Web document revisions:

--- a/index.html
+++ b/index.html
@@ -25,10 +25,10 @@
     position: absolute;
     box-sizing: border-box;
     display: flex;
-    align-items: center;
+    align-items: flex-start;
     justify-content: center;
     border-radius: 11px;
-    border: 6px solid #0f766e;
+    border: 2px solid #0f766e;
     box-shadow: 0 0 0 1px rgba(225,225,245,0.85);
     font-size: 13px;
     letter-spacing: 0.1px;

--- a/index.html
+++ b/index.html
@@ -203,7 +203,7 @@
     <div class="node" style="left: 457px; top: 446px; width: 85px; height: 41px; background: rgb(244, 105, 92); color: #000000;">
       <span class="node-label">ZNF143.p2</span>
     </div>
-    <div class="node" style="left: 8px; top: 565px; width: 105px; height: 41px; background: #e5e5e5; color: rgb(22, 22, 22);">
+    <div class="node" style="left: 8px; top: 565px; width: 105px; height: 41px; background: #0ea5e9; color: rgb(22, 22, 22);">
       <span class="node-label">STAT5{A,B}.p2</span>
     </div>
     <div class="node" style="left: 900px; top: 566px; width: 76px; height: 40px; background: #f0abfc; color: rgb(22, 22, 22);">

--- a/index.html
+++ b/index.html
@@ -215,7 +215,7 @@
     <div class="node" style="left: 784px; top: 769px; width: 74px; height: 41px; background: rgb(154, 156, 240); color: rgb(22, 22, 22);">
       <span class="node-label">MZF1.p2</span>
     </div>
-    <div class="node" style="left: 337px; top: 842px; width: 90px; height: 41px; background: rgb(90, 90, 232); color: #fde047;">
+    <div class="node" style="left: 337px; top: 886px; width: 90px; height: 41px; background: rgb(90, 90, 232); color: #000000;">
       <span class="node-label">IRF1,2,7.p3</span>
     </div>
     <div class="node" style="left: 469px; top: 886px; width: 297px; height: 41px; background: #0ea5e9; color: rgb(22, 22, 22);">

→ INSTRUCTIONS TO FOLLOW
Report back each line of the entries that holds the string "items".

→ SOLUTION FOR THIS PROBLEM
-    align-items: center;
+    align-items: flex-start;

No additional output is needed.